Le supposé contentieux de 55 millions de dollars sur le bloc gazier Yakaar-Teranga est contesté par l’ancien directeur général de Petrosen, Alioune Guèye. Dans une tribune, il répond aux déclarations du Premier ministre Ahmadou Al Amine Lô sur le retrait de Kosmos Energy.
Alioune Guèye soutient que cette somme ne correspond pas à une créance de l’État. Il affirme que les travaux prévus par le contrat ont été exécutés et que plus de 300 millions de dollars ont déjà été investis sur le bloc. Il rejette aussi l’idée d’un effacement par Petrosen d’une dette de la compagnie américaine, estimant que l’accord de retrait a maintenu les droits de l’État.
La controverse autour des 55 millions est également au cœur de la réponse d’Alioune Guèye.
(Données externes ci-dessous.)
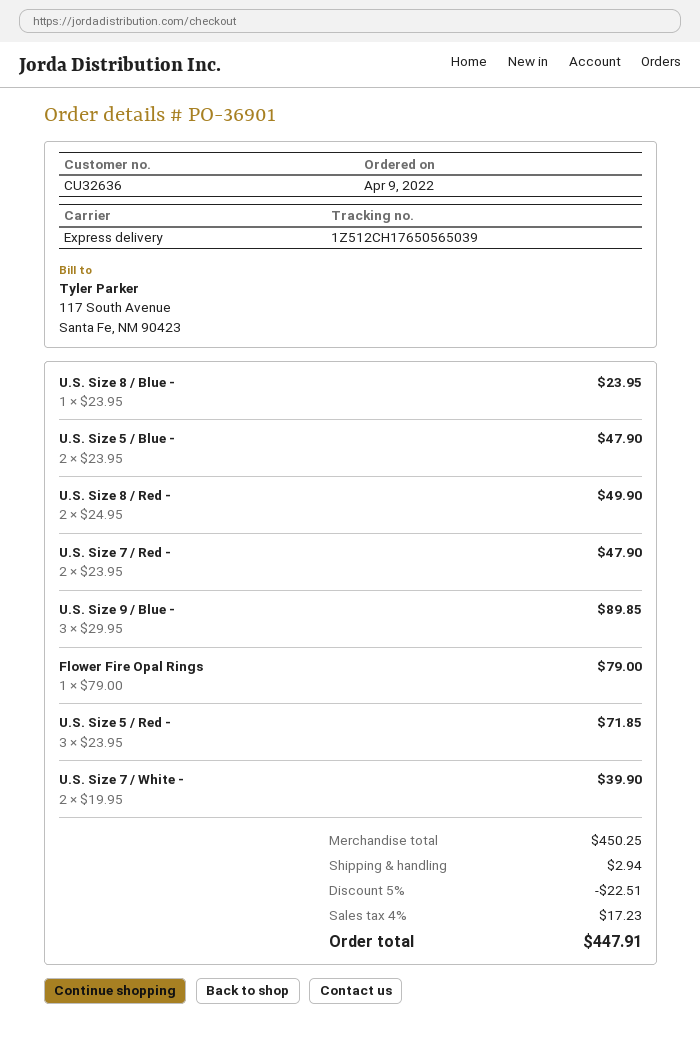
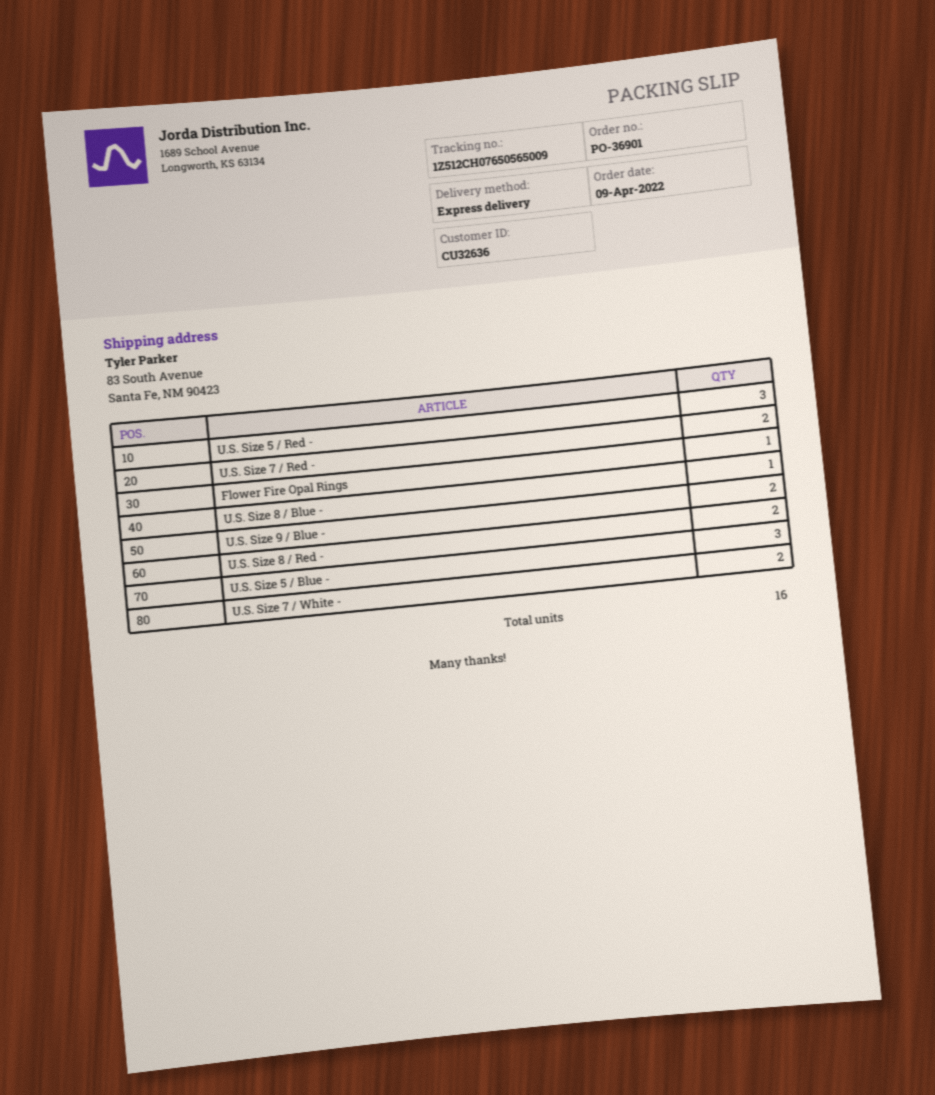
tracking number: 1Z512CH17650565039 -> 1Z512CH07650565009
U.S. Size 5 / Blue -: 2 -> 3
U.S. Size 9 / Blue -: 3 -> 2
Il conteste la lecture donnée par le Premier ministre à une lettre datée du 1er juin, signée par le ministre sortant de l’Énergie. Selon lui, ce courrier ne constate pas un « manquement grave », mais traduit plutôt un désaccord sur la qualification juridique de la somme. Cette tribune a été relayée par Senegal7.
Le retrait de Kosmos intervient alors que la compagnie détient 90 % de Yakaar-Teranga, contre 10 % pour Petrosen, et que son permis doit expirer en juillet 2026. Le ministre de l’Énergie, Birame Souleye Diop, a annoncé la volonté de l’État de nationaliser le projet afin de donner la priorité à l’approvisionnement du marché domestique. Cette perspective donne à la controverse financière une portée plus large : elle porte aussi sur le contrôle d’un projet gazier stratégique et sur les conditions de sa reprise par l’État.
Alioune Guèye interroge par ailleurs le gouvernement sur l’absence de mise en demeure adressée à Kosmos Energy et sur l’éventuel appel d’une garantie prévue dans le contrat.
Alioune Guèye se dit prêt à répondre.